_Your instructions:_ Transcribe every record without leaving anything out or changing a word.

_Data to examine:_
/---

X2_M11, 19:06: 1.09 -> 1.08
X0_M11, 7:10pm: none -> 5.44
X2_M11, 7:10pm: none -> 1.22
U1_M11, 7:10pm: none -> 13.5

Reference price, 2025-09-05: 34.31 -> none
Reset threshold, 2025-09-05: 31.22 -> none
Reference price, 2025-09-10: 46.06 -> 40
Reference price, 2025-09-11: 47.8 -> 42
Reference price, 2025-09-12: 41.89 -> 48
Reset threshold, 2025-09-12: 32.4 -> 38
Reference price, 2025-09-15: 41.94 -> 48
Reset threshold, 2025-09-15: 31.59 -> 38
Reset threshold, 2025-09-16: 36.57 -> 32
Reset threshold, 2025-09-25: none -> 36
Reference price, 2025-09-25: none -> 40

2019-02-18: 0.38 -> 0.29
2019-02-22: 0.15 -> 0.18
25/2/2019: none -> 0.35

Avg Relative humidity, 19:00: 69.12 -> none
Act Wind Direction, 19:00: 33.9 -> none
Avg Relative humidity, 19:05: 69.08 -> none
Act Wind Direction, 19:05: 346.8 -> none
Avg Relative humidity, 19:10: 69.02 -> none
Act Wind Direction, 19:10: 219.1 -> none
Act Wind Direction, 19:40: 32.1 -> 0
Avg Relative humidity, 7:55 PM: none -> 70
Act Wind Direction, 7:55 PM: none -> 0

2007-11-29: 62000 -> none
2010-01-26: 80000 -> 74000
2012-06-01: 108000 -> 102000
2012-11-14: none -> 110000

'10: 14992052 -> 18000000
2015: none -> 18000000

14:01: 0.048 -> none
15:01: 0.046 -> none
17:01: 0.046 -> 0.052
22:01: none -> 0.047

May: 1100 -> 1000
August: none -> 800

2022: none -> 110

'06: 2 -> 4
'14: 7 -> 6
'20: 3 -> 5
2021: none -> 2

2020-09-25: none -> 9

\---

_Exercise response:_
X2_M11, 19:06: 1.09 -> 1.08
X0_M11, 7:10pm: none -> 5.44
X2_M11, 7:10pm: none -> 1.22
U1_M11, 7:10pm: none -> 13.5

Reference price, 2025-09-05: 34.31 -> none
Reset threshold, 2025-09-05: 31.22 -> none
Reference price, 2025-09-10: 46.06 -> 40
Reference price, 2025-09-11: 47.8 -> 42
Reference price, 2025-09-12: 41.89 -> 48
Reset threshold, 2025-09-12: 32.4 -> 38
Reference price, 2025-09-15: 41.94 -> 48
Reset threshold, 2025-09-15: 31.59 -> 38
Reset threshold, 2025-09-16: 36.57 -> 32
Reset threshold, 2025-09-25: none -> 36
Reference price, 2025-09-25: none -> 40

2019-02-18: 0.38 -> 0.29
2019-02-22: 0.15 -> 0.18
25/2/2019: none -> 0.35

Avg Relative humidity, 19:00: 69.12 -> none
Act Wind Direction, 19:00: 33.9 -> none
Avg Relative humidity, 19:05: 69.08 -> none
Act Wind Direction, 19:05: 346.8 -> none
Avg Relative humidity, 19:10: 69.02 -> none
Act Wind Direction, 19:10: 219.1 -> none
Act Wind Direction, 19:40: 32.1 -> 0
Avg Relative humidity, 7:55 PM: none -> 70
Act Wind Direction, 7:55 PM: none -> 0

2007-11-29: 62000 -> none
2010-01-26: 80000 -> 74000
2012-06-01: 108000 -> 102000
2012-11-14: none -> 110000

'10: 14992052 -> 18000000
2015: none -> 18000000

14:01: 0.048 -> none
15:01: 0.046 -> none
17:01: 0.046 -> 0.052
22:01: none -> 0.047

May: 1100 -> 1000
August: none -> 800

2022: none -> 110

'06: 2 -> 4
'14: 7 -> 6
'20: 3 -> 5
2021: none -> 2

2020-09-25: none -> 9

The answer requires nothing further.